## DIRECTIONS FOR THIS TASK
In the entries that follow, find the line containing "left: 727px ->" and the line containing "text: Marmorwand ->", then retype exactly the lines from the first through the second, pictures excluded.

## DATA LISTING
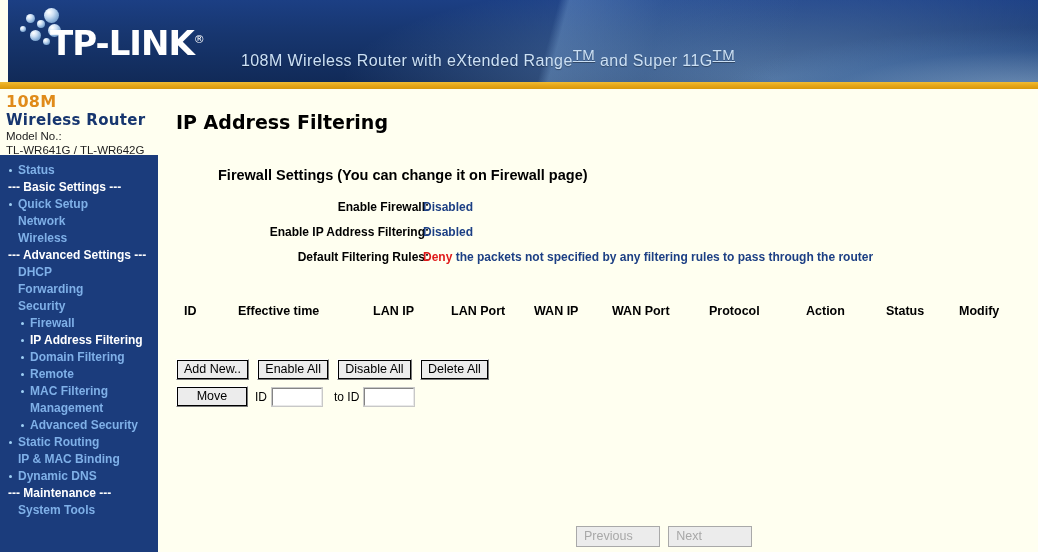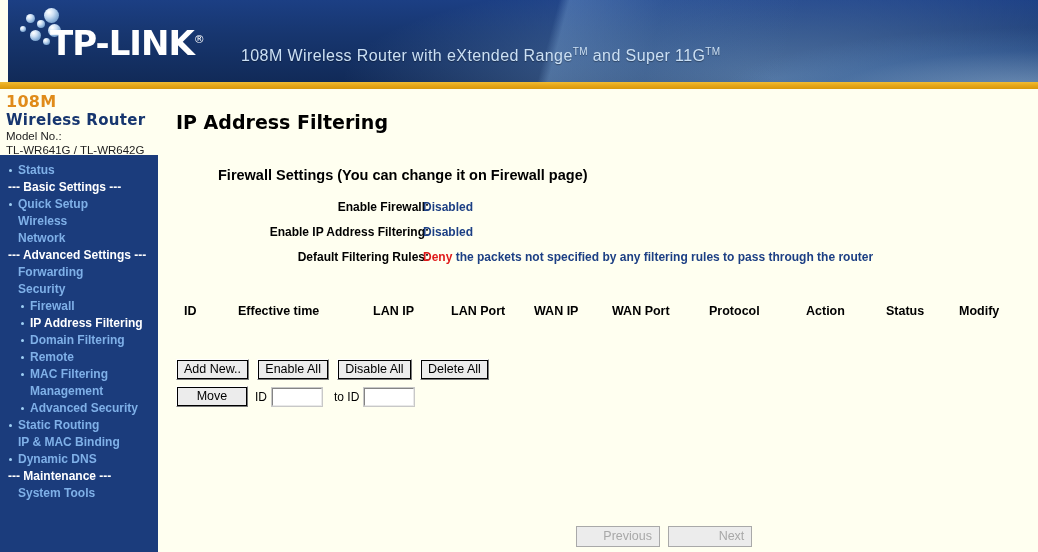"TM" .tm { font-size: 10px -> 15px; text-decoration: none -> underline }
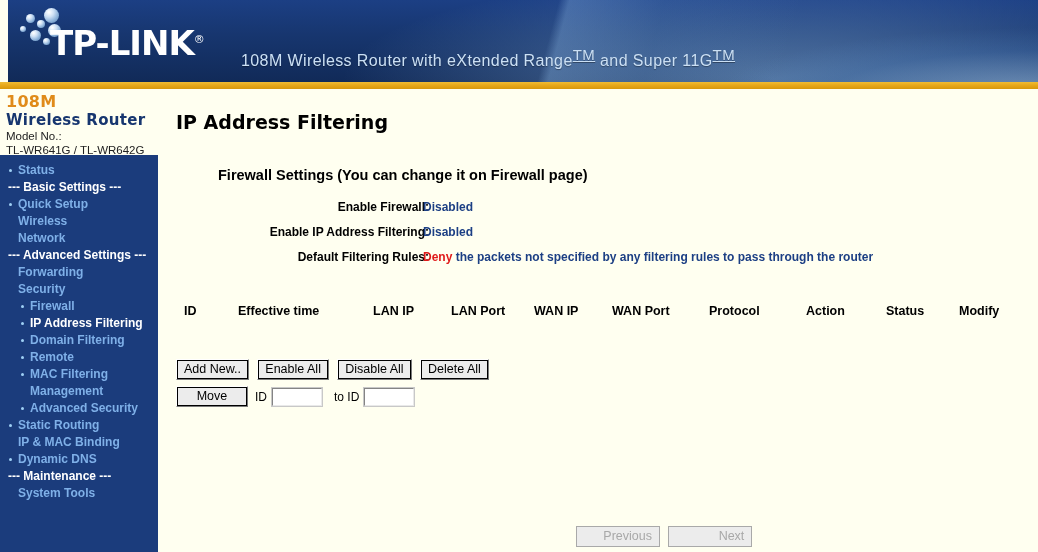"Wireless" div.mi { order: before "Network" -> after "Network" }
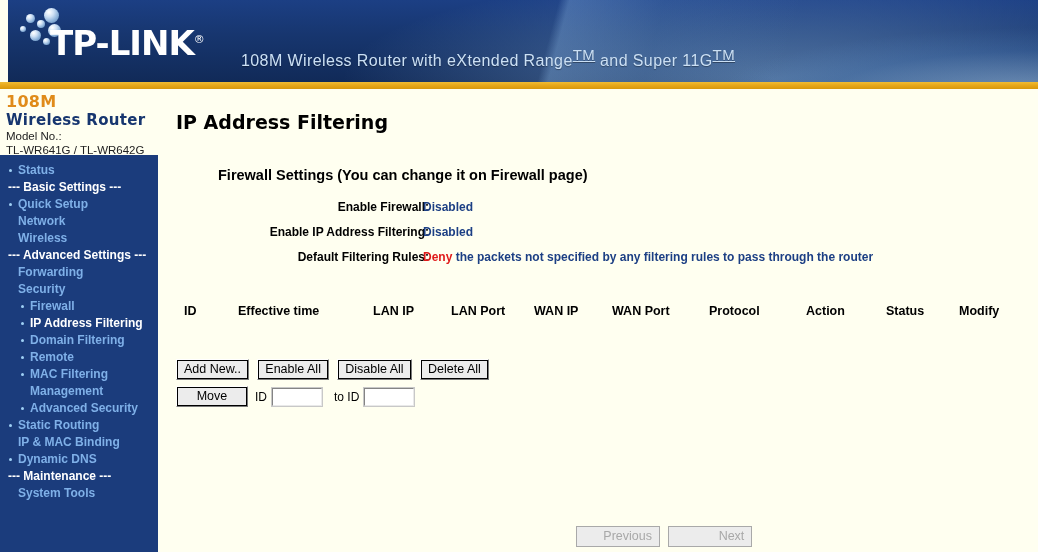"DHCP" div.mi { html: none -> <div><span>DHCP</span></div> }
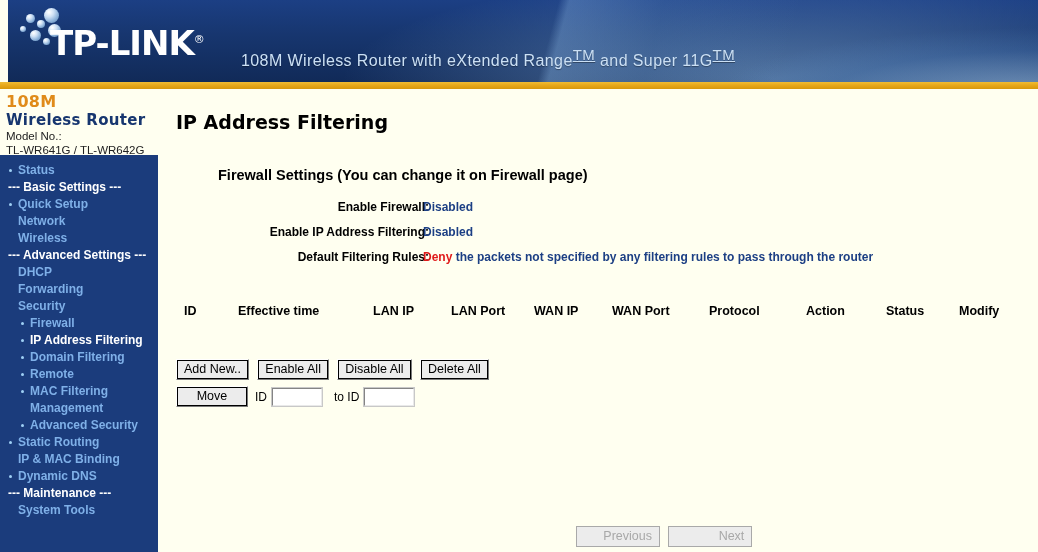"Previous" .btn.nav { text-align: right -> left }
==
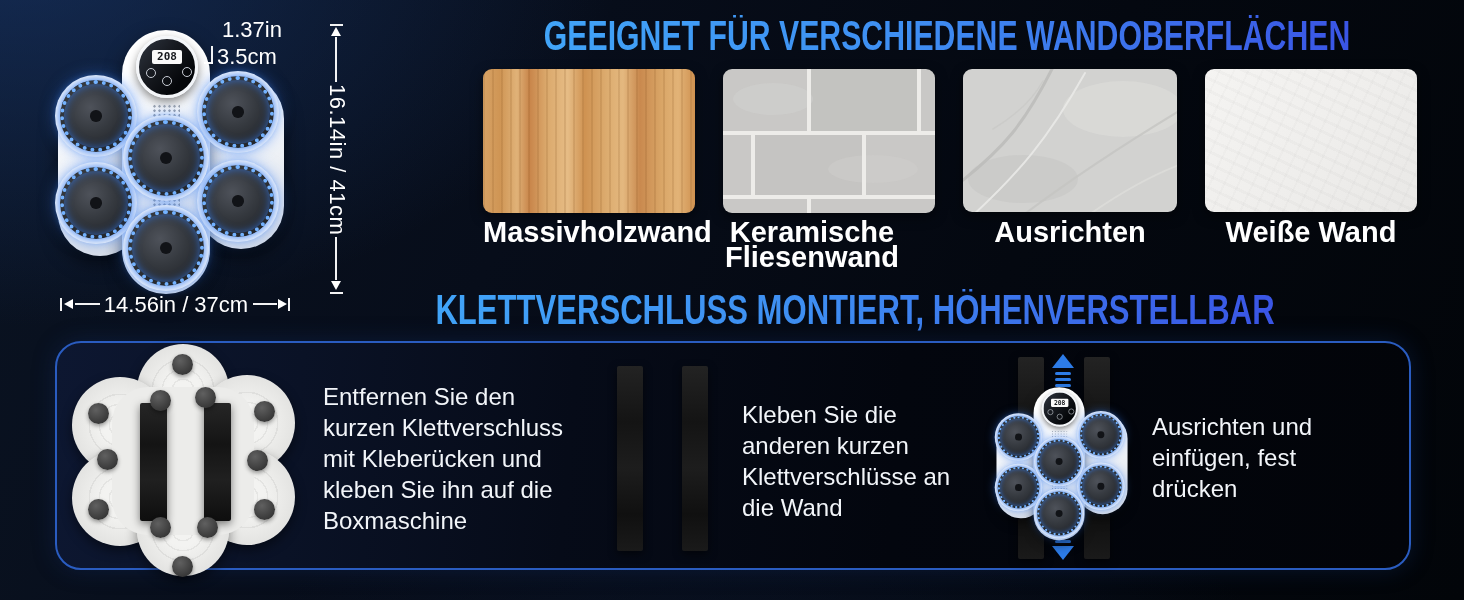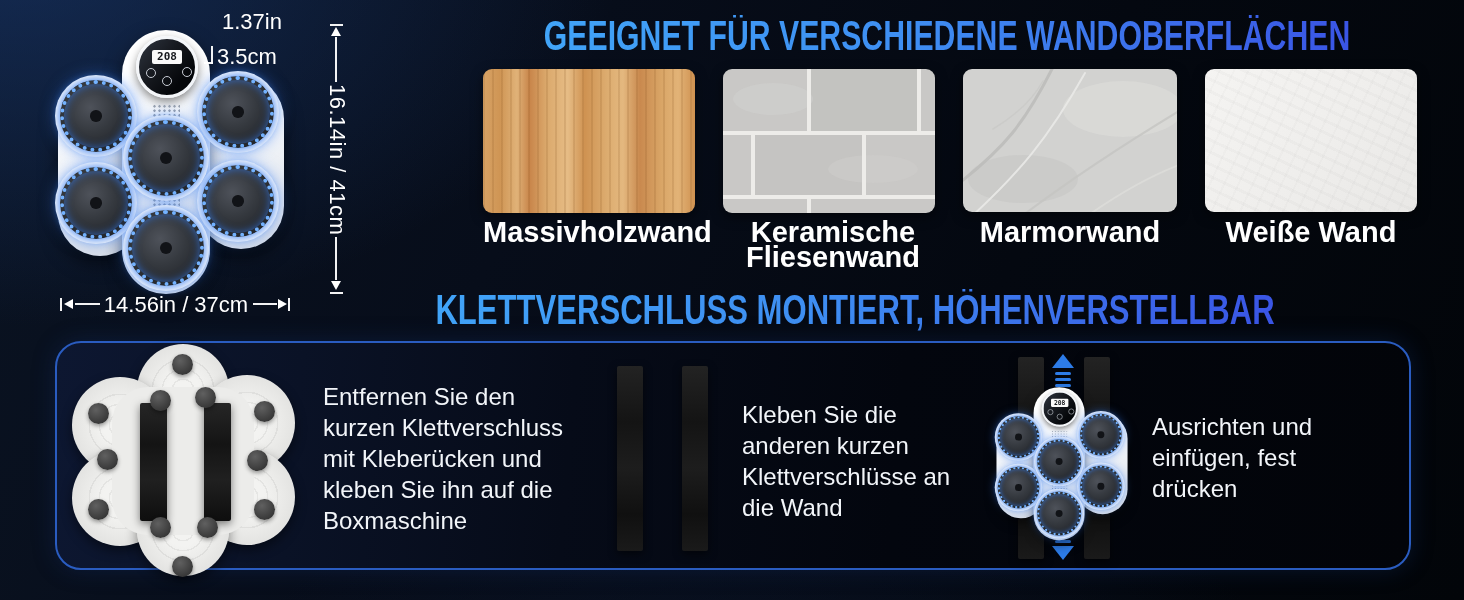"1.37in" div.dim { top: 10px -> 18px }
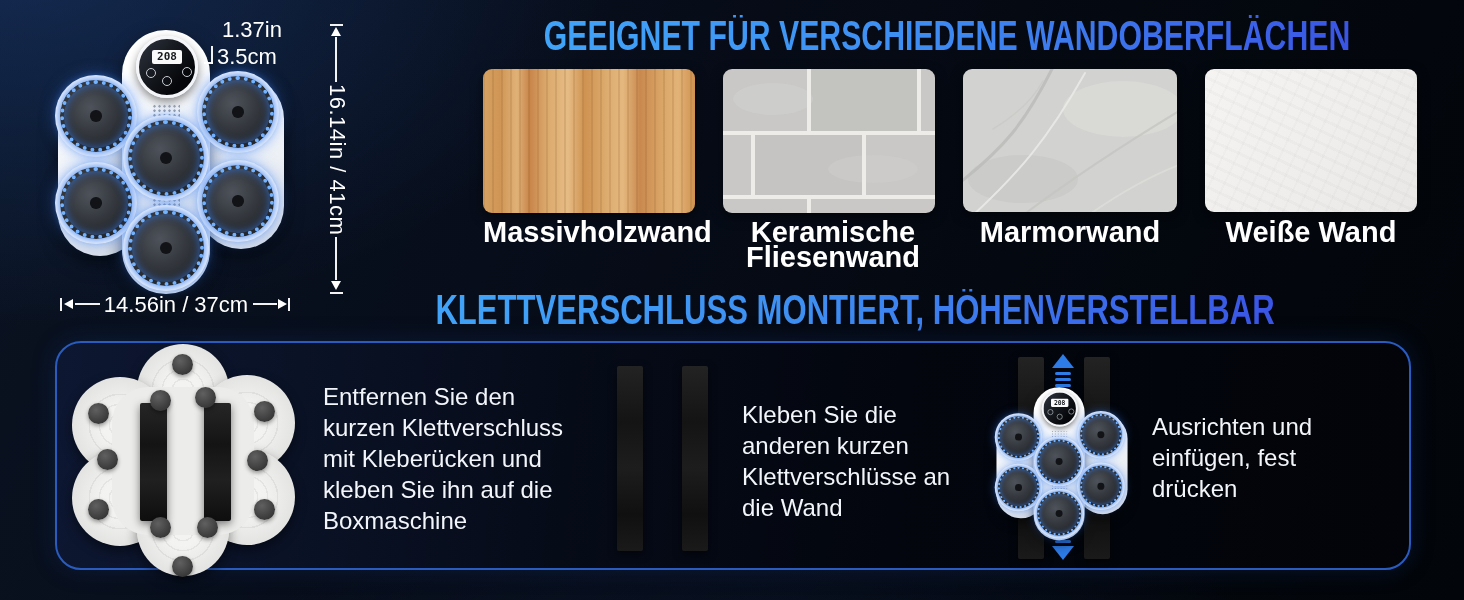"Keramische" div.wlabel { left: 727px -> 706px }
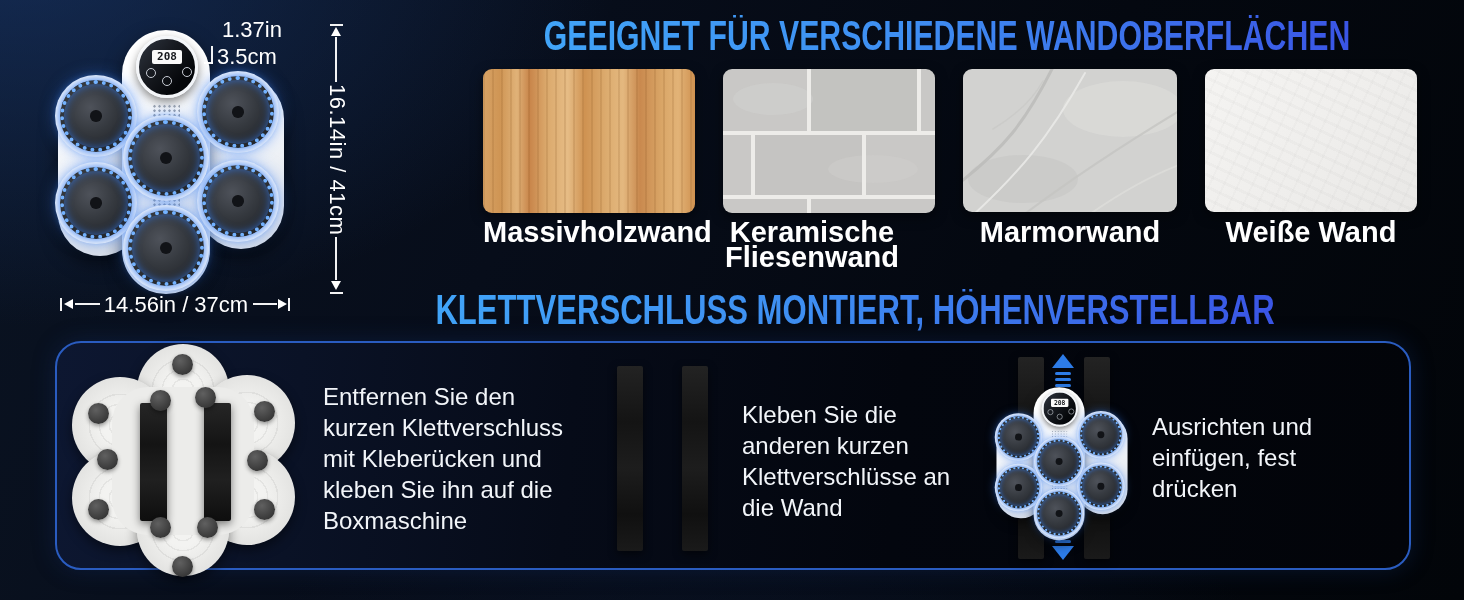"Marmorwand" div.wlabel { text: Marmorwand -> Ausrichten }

## TASK RESPONSE
"Keramische" div.wlabel { left: 727px -> 706px }
"Marmorwand" div.wlabel { text: Marmorwand -> Ausrichten }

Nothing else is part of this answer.